Itemized modification records:
Start of Block
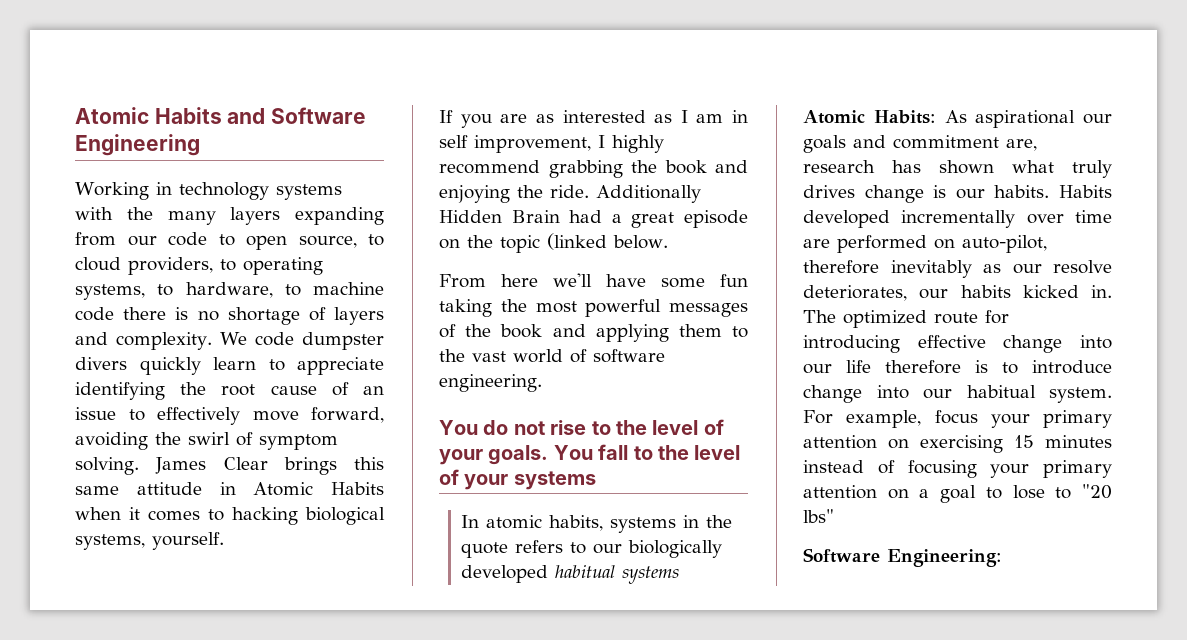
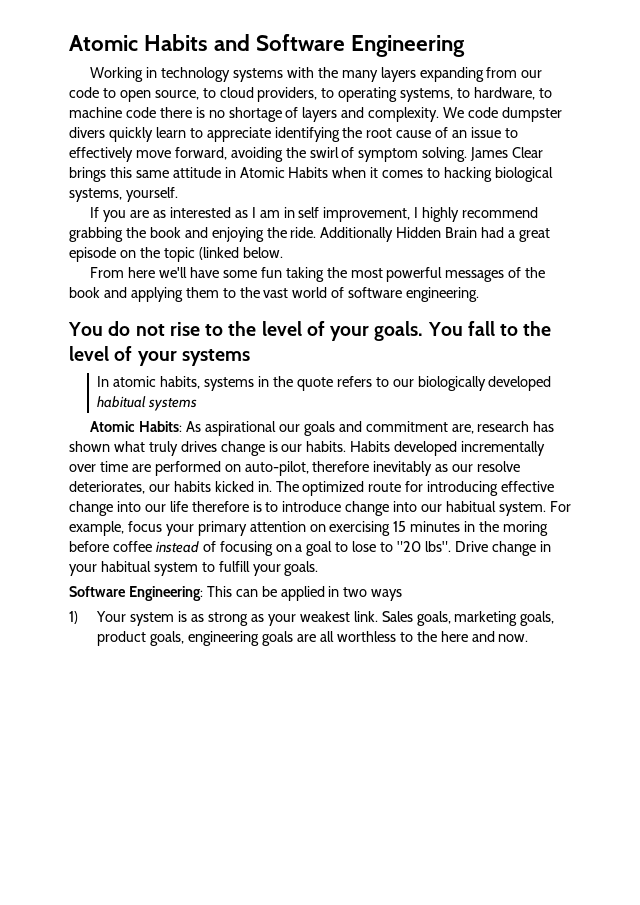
[803,460,1112,478] [803,485,877,499] instead of focusing your primary attention -> [464,521,549,536] [69,541,273,556] in the moring before coffee instead of focusing
[803,509,834,523] [803,548,1002,567] lbs" // Software Engineering: -> [424,541,551,556] [69,561,319,576] [69,586,403,601] [69,611,555,626] [97,631,529,646] lbs". Drive change in your habitual system to fulfill your goals. // Software Engineering: This can be applied in two ways // 1) Your system is as strong as your weakest link. Sales goals, marketing goals, product goals, engineering goals are all worthless to the here and now.

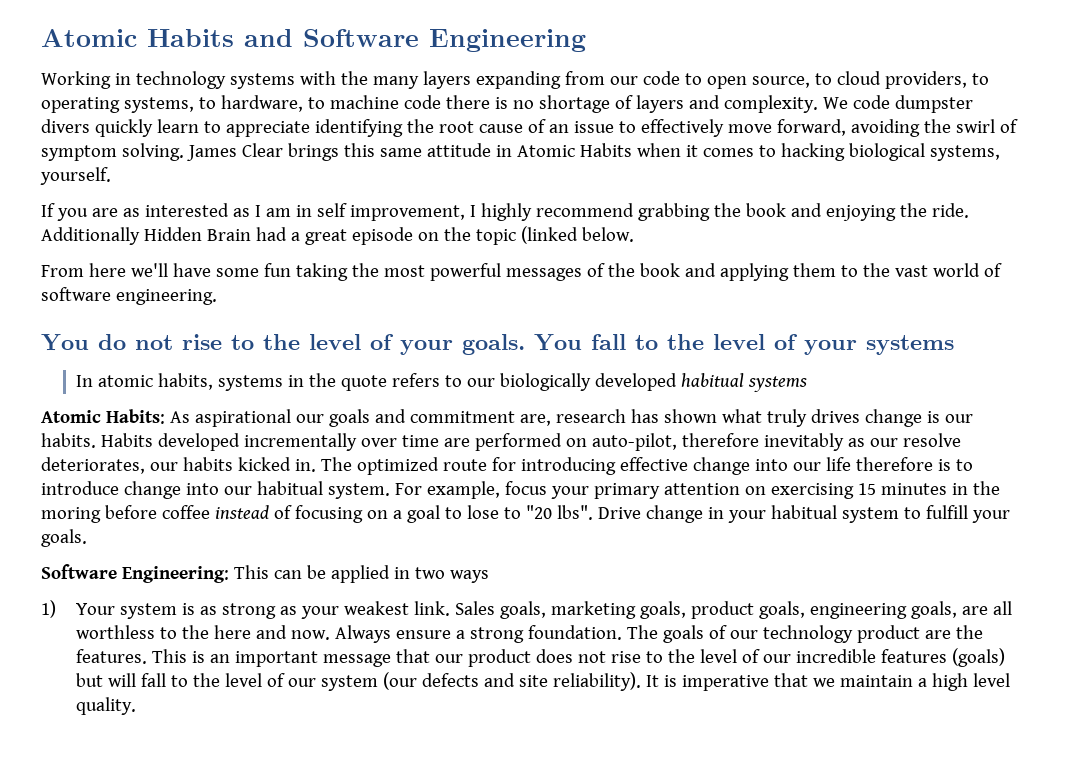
[262,631,294,646] goals -> [910,601,957,619] goals,
(529, 638) none -> [334,625,983,643] [75,648,1005,667] [75,672,1010,691] [75,697,136,715] Always ensure a strong foundation. The goals of our technology product are the features. This is an important message that our product does not rise to the level of our incredible features (goals) but will fall to the level of our system (our defects and site reliability). It is imperative that we maintain a high level quality.

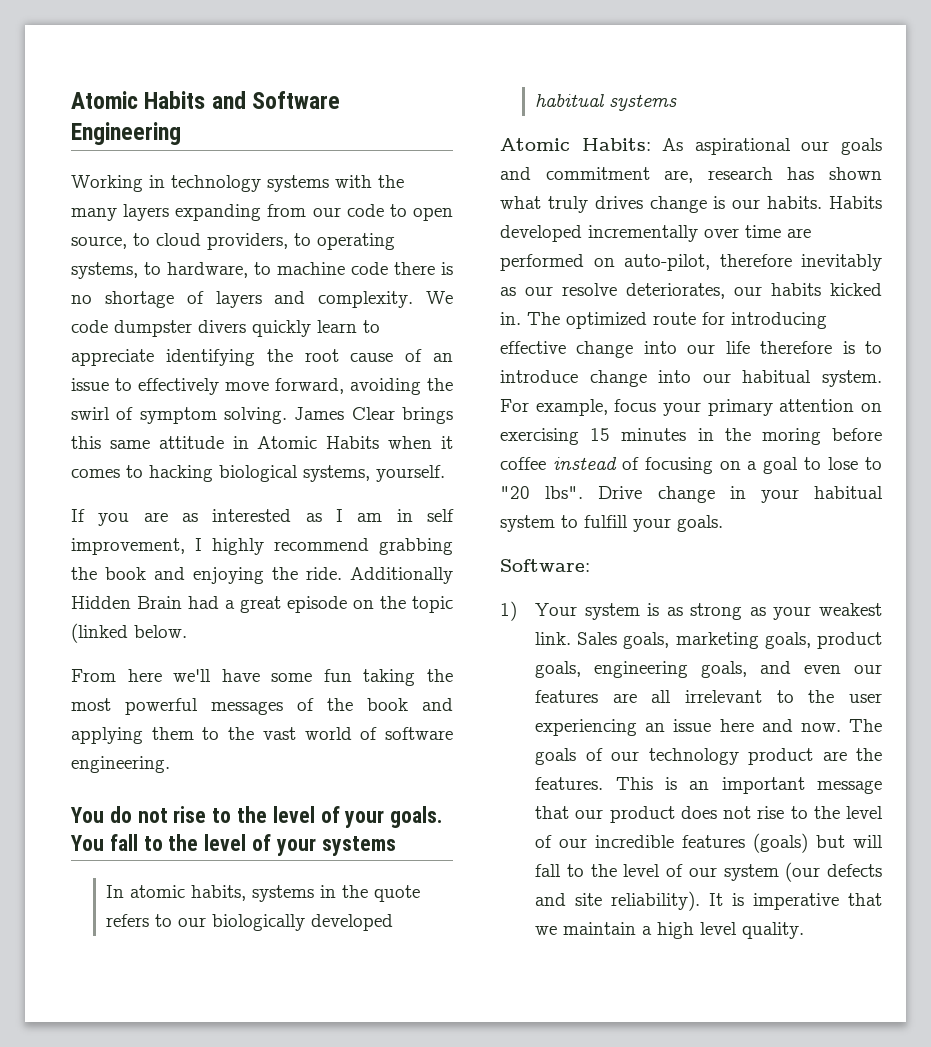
[41,564,489,583] Software Engineering: This can be applied in two ways -> [500,559,590,572] Software:
(957, 610) none -> [760,661,882,674] [535,690,599,703] and even our features
[75,625,622,643] worthless to the here and now. Always ensure a strong foundation. -> [685,690,882,703] [535,719,841,736] irrelevant to the user experiencing an issue here and now.

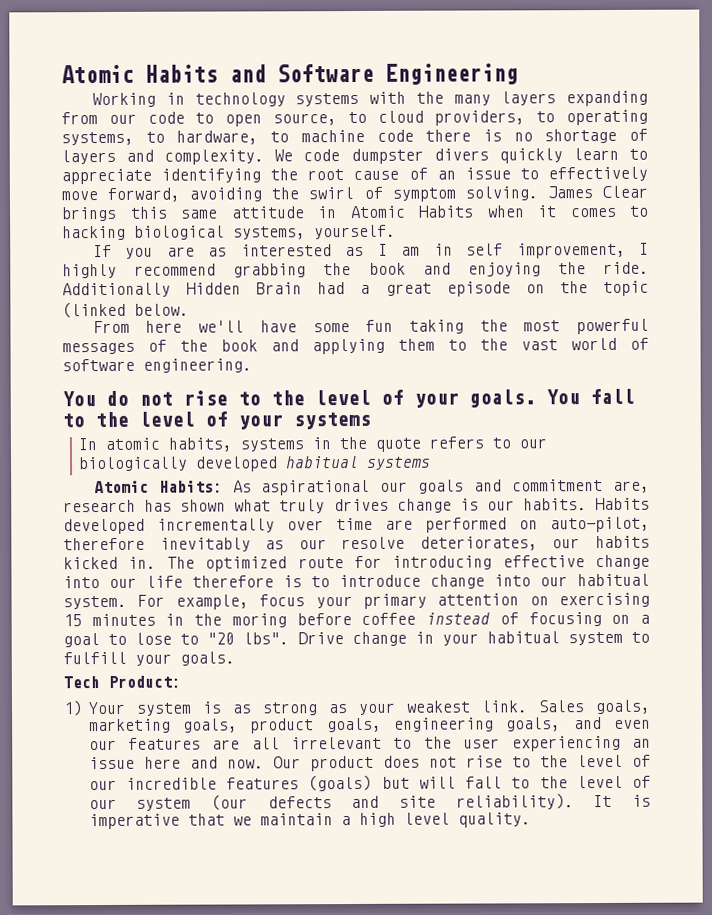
[500,559,590,572] Software: -> [63,675,181,689] Tech Product:
[849,719,882,732] [535,748,882,765] [535,777,882,794] [535,806,604,819] The goals of our technology product are the features. This is an important message that our -> [272,756,301,769] Our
End of Block
- **DESCRIPTION OF THE TASK**
Print exactly the lines that run from the line containing "[500,559,590,572] Software: ->" to the end of the data, both ends included.

- **REPLY**
[500,559,590,572] Software: -> [63,675,181,689] Tech Product:
[849,719,882,732] [535,748,882,765] [535,777,882,794] [535,806,604,819] The goals of our technology product are the features. This is an important message that our -> [272,756,301,769] Our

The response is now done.